Bordeaux Saint Emilion

Wine Glass Cabernet.jpg
Serve in a Cabernet Wine Glass
Pomerol and St. Emilion are the two premier Bordeaux appellations on the other (right) side of the rivers from the city of Bordeaux and the glamour appellations of the Medoc; hence the term, "Right Bank."

The wines are quite different from those in the Medoc; the weather and soil vary significantly, and the primary grapes used in the region are the softer merlot and cabernet franc varieties, as opposed to the firm and tannic cabernet sauvignon of the Medoc. This makes for wines that are often much more attractive in youth; however, this doesn't mean these wines lack the ability to age.

St. Emilion is a much larger appellation than the Medoc with a significant percentage of cabernet franc helping to comprise the blend. This too makes for softer, though still well structured wines, with distinctive cedary, herbaceous, mineral-accented flavors. Increased production quantities make them easier to find, and a number of bargains are to be had for the savvy consumer.
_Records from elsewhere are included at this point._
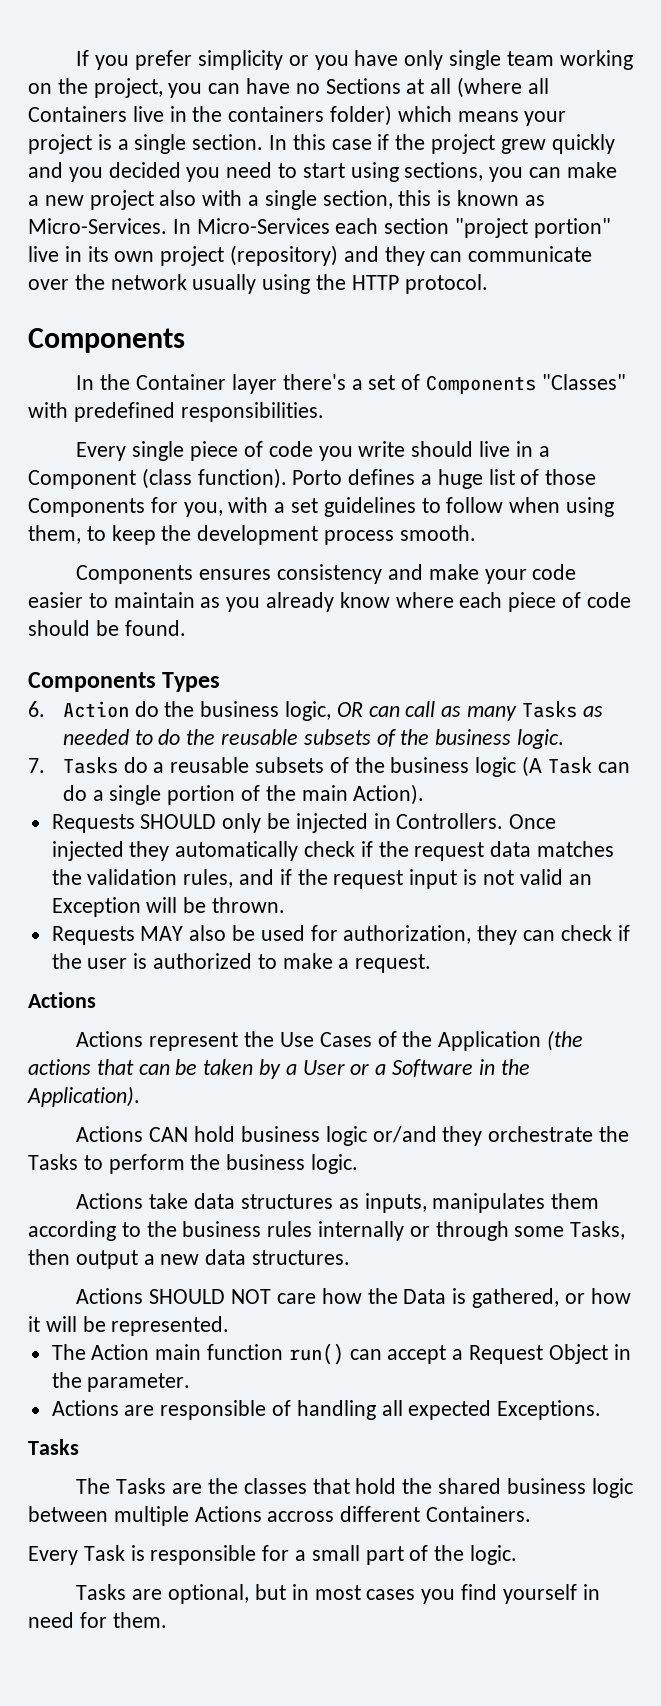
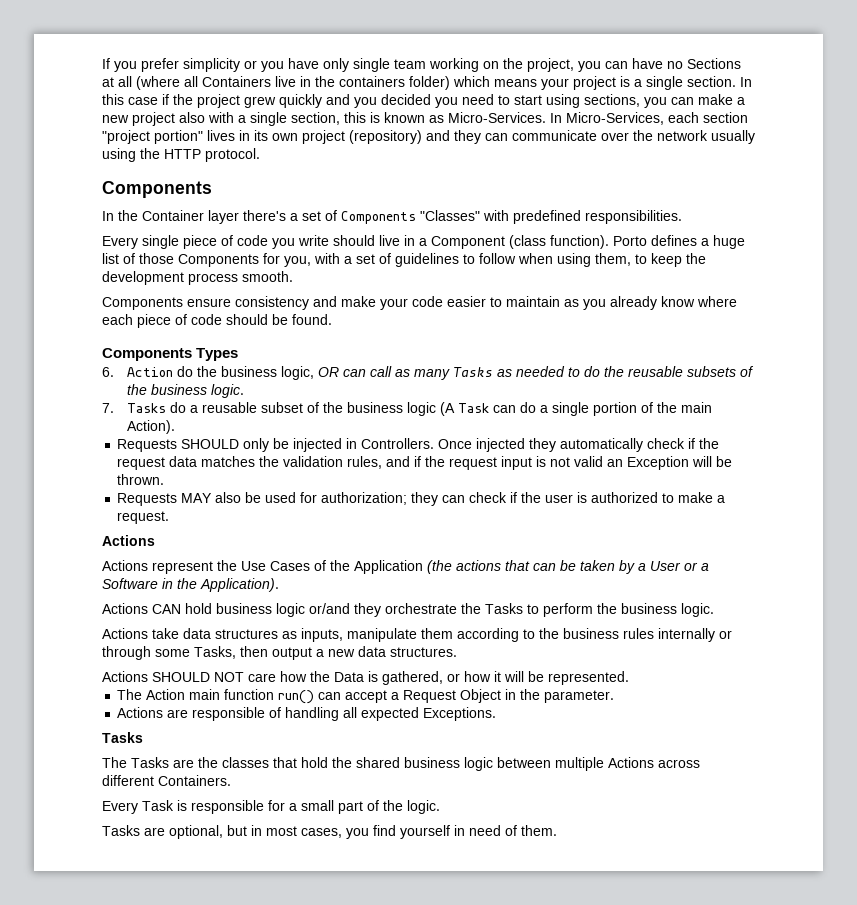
[196,218,330,234] Micro-Services -> [566,112,664,125] Micro-Services,
[28,246,59,262] live -> [207,130,235,141] lives
(319, 505) none -> [379,253,391,264] of
[199,569,272,580] ensures -> [187,298,231,307] ensure
[255,757,325,773] subsets -> [261,402,304,413] subset
[343,925,472,944] authorization, -> [321,492,408,505] authorization;
[432,1193,546,1213] manipulates -> [347,628,417,642] manipulate
[267,1511,335,1522] accross -> [658,759,700,768] across
[366,1589,416,1600] cases -> [301,828,342,838] cases,
[79,1612,107,1628] for -> [505,825,517,836] of

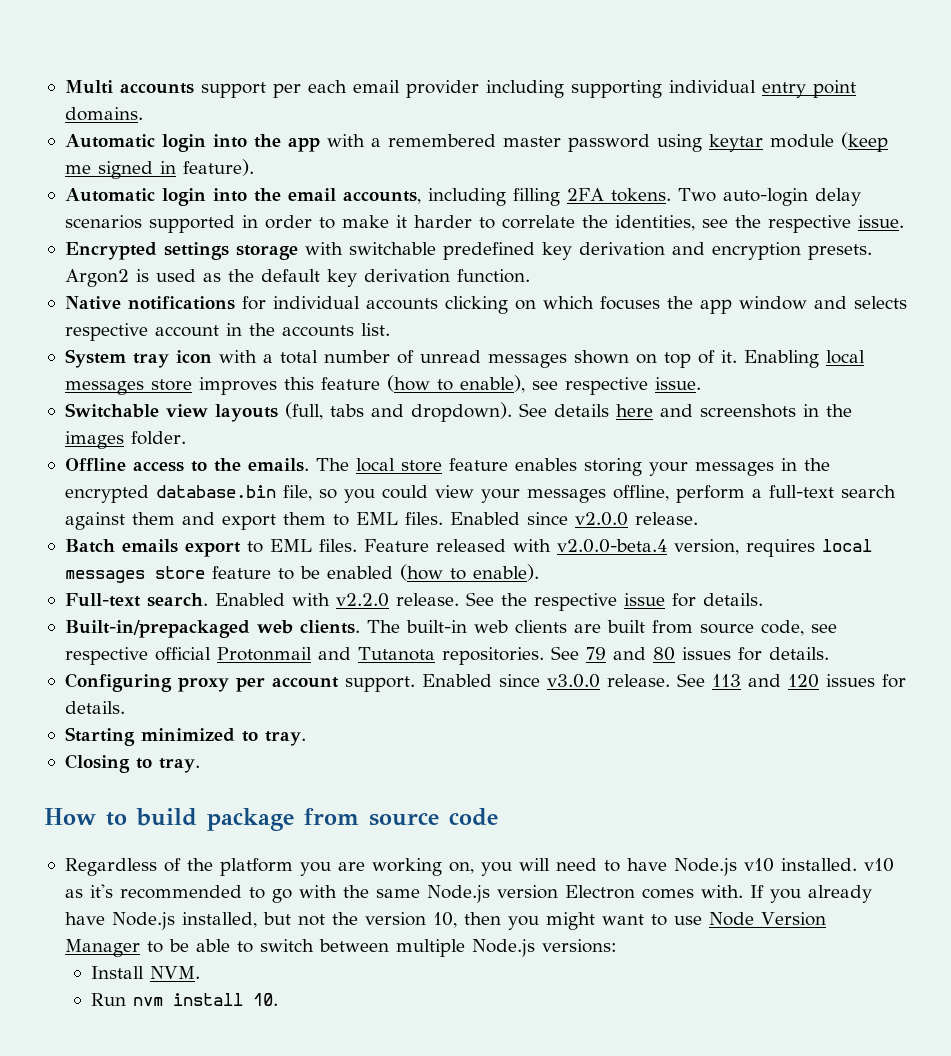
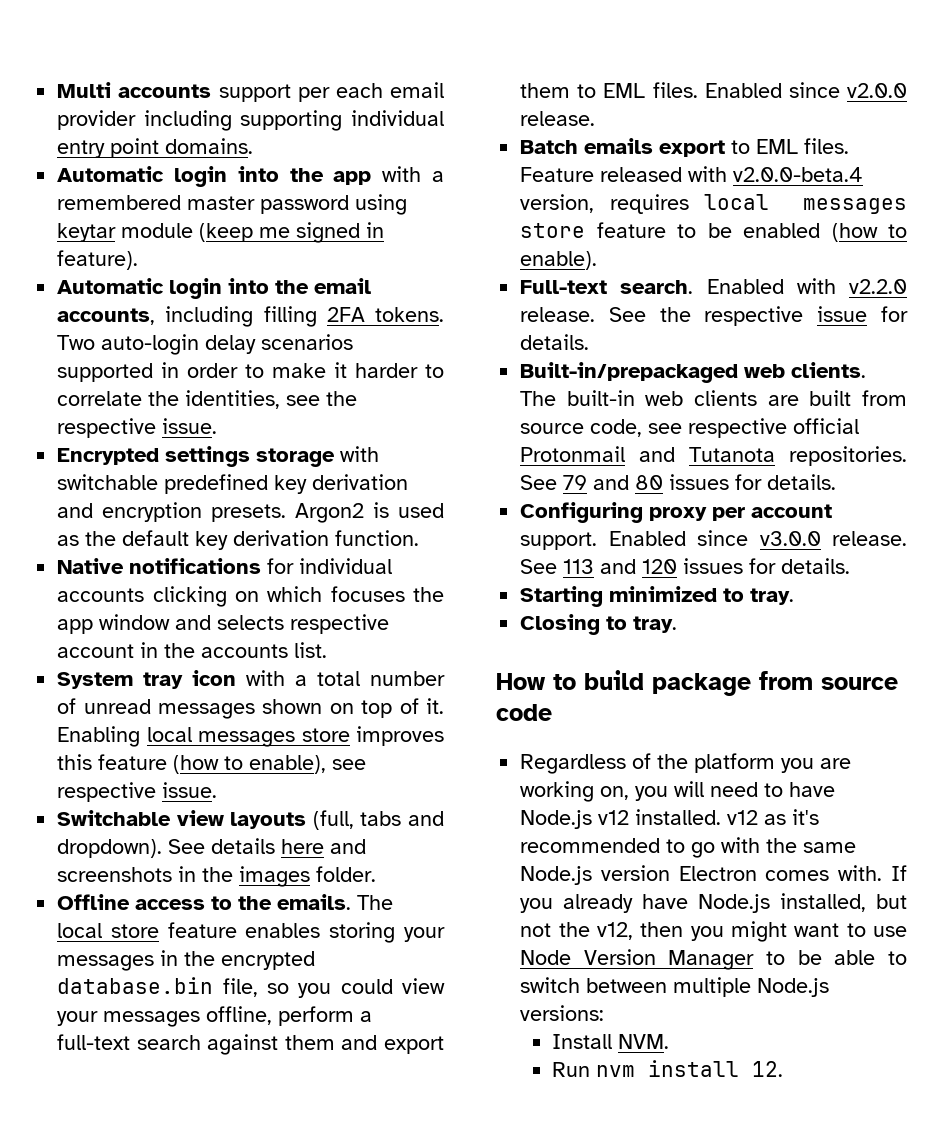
[743,858,894,872] v10 installed. v10 -> [598,809,759,825] v12 installed. v12
[364,912,457,928] version 10, -> [596,922,633,940] v12,
[252,993,278,1006] 10. -> [752,1061,784,1077] 12.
A final note: Vintage assessments in Bordeaux tend to be weighted to the Medoc, as opposed to the right bank. A given vintage will be declared excellent or poor with the supposition that this is universally true, which is not always the case. The vintages of 1996 and 1997 are a case in point. While 1996 saw excellent wines produced in the Medoc, it was not nearly as successful on the right bank. Conversely, while a number of Medoc 1997s were disastrous, the wines of the right bank look to be excellent. Thus, while certain vintages may have been overlooked due to a bias against wines from the Medoc, the right-bank versions may have been unjustly lumped into the same pot.